┌──

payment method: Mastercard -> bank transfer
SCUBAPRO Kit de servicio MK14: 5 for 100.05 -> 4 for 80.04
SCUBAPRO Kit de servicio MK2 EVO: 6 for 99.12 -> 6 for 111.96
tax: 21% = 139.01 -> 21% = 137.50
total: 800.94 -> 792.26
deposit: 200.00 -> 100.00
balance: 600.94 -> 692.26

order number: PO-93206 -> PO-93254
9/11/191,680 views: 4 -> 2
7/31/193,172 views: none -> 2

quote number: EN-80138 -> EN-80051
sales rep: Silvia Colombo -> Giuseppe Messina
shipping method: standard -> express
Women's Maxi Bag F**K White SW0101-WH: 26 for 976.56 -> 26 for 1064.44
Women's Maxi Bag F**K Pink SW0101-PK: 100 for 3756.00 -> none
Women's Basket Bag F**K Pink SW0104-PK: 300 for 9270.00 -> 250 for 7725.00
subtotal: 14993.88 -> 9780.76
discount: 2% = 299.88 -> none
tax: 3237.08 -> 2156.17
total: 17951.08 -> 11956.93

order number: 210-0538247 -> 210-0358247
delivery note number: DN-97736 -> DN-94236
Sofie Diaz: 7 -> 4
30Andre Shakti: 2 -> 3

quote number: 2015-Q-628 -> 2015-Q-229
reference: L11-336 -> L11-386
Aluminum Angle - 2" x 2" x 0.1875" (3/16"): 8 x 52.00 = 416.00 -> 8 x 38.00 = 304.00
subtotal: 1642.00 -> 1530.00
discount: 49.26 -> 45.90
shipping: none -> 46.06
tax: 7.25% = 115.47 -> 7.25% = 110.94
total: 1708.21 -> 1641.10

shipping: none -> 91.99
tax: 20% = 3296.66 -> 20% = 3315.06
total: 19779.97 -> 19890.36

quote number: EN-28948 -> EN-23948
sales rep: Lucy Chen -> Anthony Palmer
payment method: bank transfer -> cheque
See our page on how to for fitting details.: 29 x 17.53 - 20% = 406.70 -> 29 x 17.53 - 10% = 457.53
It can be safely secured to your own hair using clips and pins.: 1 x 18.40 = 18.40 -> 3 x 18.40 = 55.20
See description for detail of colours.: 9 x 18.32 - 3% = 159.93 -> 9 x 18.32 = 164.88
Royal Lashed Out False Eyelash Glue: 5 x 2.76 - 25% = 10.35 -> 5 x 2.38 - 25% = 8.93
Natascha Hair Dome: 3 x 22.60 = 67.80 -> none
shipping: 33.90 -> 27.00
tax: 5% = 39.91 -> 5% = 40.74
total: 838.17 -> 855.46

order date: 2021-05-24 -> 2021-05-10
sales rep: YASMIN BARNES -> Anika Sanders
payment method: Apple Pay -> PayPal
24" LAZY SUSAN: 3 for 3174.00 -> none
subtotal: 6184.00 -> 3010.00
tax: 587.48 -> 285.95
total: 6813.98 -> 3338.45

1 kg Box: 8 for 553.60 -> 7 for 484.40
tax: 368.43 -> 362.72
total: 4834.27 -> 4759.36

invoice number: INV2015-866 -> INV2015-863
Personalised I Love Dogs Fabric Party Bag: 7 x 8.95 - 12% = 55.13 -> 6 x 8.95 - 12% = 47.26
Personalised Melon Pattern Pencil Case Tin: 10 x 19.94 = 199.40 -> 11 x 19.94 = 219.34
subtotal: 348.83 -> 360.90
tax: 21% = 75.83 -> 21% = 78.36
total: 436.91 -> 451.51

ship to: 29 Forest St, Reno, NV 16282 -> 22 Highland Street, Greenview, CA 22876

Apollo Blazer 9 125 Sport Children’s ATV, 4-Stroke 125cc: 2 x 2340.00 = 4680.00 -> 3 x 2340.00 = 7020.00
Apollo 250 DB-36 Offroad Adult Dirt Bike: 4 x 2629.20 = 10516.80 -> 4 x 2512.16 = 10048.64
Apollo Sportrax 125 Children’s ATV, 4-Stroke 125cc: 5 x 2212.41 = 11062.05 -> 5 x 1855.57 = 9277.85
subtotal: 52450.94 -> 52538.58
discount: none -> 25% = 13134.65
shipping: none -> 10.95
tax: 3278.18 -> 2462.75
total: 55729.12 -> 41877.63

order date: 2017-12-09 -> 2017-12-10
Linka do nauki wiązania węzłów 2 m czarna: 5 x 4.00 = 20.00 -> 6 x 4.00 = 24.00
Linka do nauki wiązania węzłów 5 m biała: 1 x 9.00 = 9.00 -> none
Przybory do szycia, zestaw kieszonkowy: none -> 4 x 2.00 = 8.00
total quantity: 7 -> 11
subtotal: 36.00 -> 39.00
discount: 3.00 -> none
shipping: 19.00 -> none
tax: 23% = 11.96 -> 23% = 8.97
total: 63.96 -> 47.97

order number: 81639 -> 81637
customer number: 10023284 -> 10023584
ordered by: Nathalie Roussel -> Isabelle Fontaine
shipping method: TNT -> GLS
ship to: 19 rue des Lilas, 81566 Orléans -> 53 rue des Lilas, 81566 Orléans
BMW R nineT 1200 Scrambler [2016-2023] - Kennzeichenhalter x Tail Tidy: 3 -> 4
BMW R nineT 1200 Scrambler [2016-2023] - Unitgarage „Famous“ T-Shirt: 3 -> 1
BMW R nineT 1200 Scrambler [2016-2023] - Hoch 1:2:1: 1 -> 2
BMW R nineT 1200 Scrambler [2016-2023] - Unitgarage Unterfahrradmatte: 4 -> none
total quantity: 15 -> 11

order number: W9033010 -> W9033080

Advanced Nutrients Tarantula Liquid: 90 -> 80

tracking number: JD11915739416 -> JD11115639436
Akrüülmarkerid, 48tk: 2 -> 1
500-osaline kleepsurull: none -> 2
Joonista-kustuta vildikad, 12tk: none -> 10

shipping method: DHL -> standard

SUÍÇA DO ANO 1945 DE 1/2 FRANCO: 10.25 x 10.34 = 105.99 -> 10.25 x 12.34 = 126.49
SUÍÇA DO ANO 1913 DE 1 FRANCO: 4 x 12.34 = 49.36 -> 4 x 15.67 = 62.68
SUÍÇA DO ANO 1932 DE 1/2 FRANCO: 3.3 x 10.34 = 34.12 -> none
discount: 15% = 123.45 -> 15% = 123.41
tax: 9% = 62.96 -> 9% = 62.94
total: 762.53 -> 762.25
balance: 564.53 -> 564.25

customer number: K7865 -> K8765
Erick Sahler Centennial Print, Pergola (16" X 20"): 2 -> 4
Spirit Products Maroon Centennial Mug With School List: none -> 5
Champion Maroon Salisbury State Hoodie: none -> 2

└──

◆ What you need to do ◆
Take from the material every line that holds "Children".

◆ Completed task ◆
Apollo Blazer 9 125 Sport Children’s ATV, 4-Stroke 125cc: 2 x 2340.00 = 4680.00 -> 3 x 2340.00 = 7020.00
Apollo Sportrax 125 Children’s ATV, 4-Stroke 125cc: 5 x 2212.41 = 11062.05 -> 5 x 1855.57 = 9277.85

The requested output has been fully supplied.